Filed under: Coup de chapeau ! — laplumedaliocha @ 14:19

J’aime bien la librairie Delamain. Vous savez,  c’est celle qui se trouve en face de la Comédie française. Contrairement aux grandes enseignes de distribution, les librairies comme celles-ci n’ont pas tout. Faute de place, elles doivent se concentrer sur le meilleur et c’est bien ainsi. Combien de trésors ai-je découvert en flânant chez ces libraires qui m’auraient sans doute échappés dans les temples modernes de la culture où l’on vous inflige avec une exhaustivité parfaitement ennuyeuse les nouvelles parutions par piles de 100 exemplaires ? Dans ces endroits-là, tout est sur le même plan et par conséquent plus rien n’a d’importance. Les mémoires d’une obscure starlette voisinnent avec une nouvelle traduction du Guépard au rayon littérature tandis que l’étal spiritualité mêle joyeusement les élucubrations d’un bidulologue avec les très sérieux écrits des pères de l’église.

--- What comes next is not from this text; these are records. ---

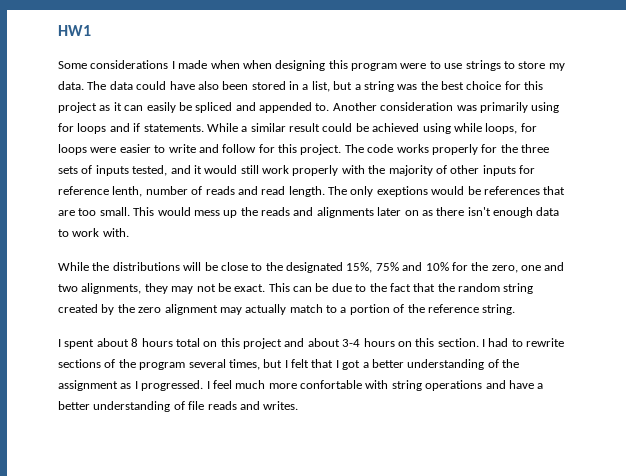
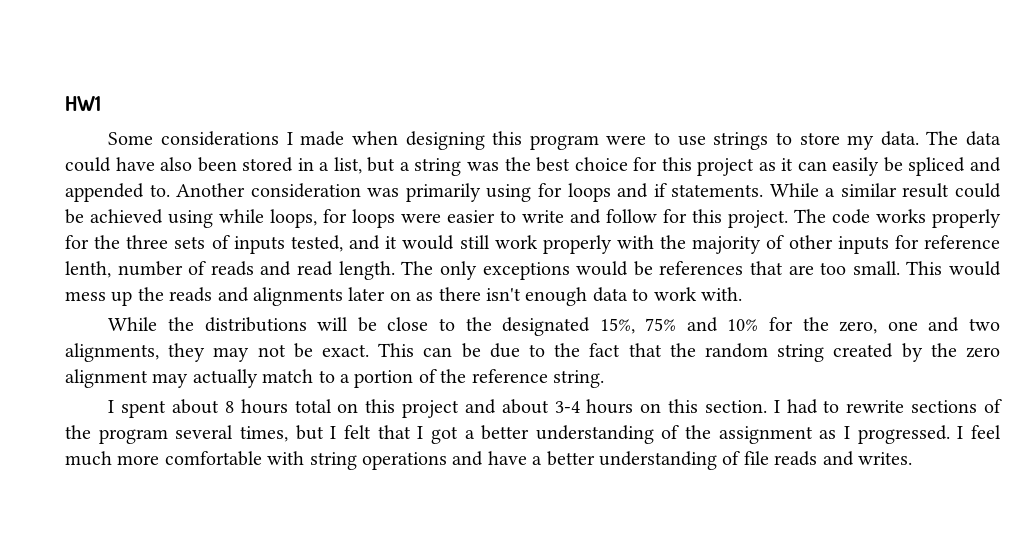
- Some considerations I made when when designing this program were to use strings to store my data.
+ Some considerations I made when designing this program were to use strings to store my data.
- The only exeptions would be references that are too small.
+ The only exceptions would be references that are too small.
- I feel much more confortable with string operations and have a better understanding of file reads and writes.
+ I feel much more comfortable with string operations and have a better understanding of file reads and writes.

Bref, en flânant à la librarie Delamain vendredi soir, j’ai trouvé un trésor: la « Petite anthologie des mots rares et charmants » de Daniel Lacotte. Je vous avoue que je ne connaissais pas cet auteur, j’ai donc, de retour à la maison,  fureté sur Internet. Wikipedia m’apprend que Daniel Lacotte est un poête qui a eu la chance de côtoyer Prévert et Soupault. C’est aussi un homme de presse. Il a été directeur pédagogique au Centre de formation  des journalistes de Paris et rédacteur en chef de plusieurs grands journaux.  Son anthologie est un bijou. On y trouve tous ces mots un jour croisés chez les grands écrivains d’antan et qu’on a fini par oublier, faute de les utiliser. Tenez par exemple, qui traite encore un enfant de « sacripant » ? Avez-vous récemment qualifié une rencontre de passage de « mijaurée », de « freluquet », ou de « mirliflore » ? Non bien sûr, d’ailleurs, mon correcteur d’orthographe vient de souligner le mot en rouge. Il ne le reconnaît pas. Voyons la définition qu’en donne Lacotte : « Jeune, maniéré et imbu de sa personne, le mirliflore se pique d’une élégance parfaite. Il ressemble comme deux gouttes d’eau aux infatués freluquets et autres gandins dont la suffisance n’a d’égale que l’insuffisance ».  N’est-ce pas  savoureux ? Et tant que nous y sommes,  savez-vous ce que signifie « clabauder », « endêver » ou encore « riboter » ? Désolée, je ne vous le dirai pas. Il me faudrait pour cela résumer les définitions de l’auteur et elles perdraient tout leur charme. Allons, un petit cadeau quand même. A propos du verbe tintinnabuler, Daniel Lacotte nous explique  qu’il évoque  « les délicieuses sonorités acidulées d’une clochette secouée avec précaution par une main délicate et experte ». Et l’auteur de mettre en garde : il ne faut surtout pas confondre le doux son de la clochette avec « le cliquetis métallique du grelot ». La première  produit une sonorité argentine lorsque son battant frappe ses parois en bronze, quand le grelot, lui, se contente d’agiter une petite bille à l’intérieur d’une boule creuse. Et dire que j’ai confondu les deux durant tant d’années !

Puisqu’on nous interdit désormais de fumer, de boire et même de manger, sous peine d’encourir les pires maux, voici enfin un plaisir auquel on peut se livrer sans modération !  Je me dois juste de vous mettre en garde contre un effet secondaire un peu gênant mais sans danger : vous risquez durant quelques jours de vous exprimer bizarrement. Ils sont si savoureux ces mots-là, on est si heureux de les retrouver ou de les découvrir, qu’on ne peut s’empêcher de les glisser dans la conversation. Par pure gourmandise.

A propos, quand je vous dis qu’il y a des professionnels épatants dans la presse, vous voyez bien que je ne vous raconte pas de carabistouilles !

Daniel Lacotte « Petites anthologie des mots rares et charmants » Albin Michel 2007, 297 pages, 12 euros.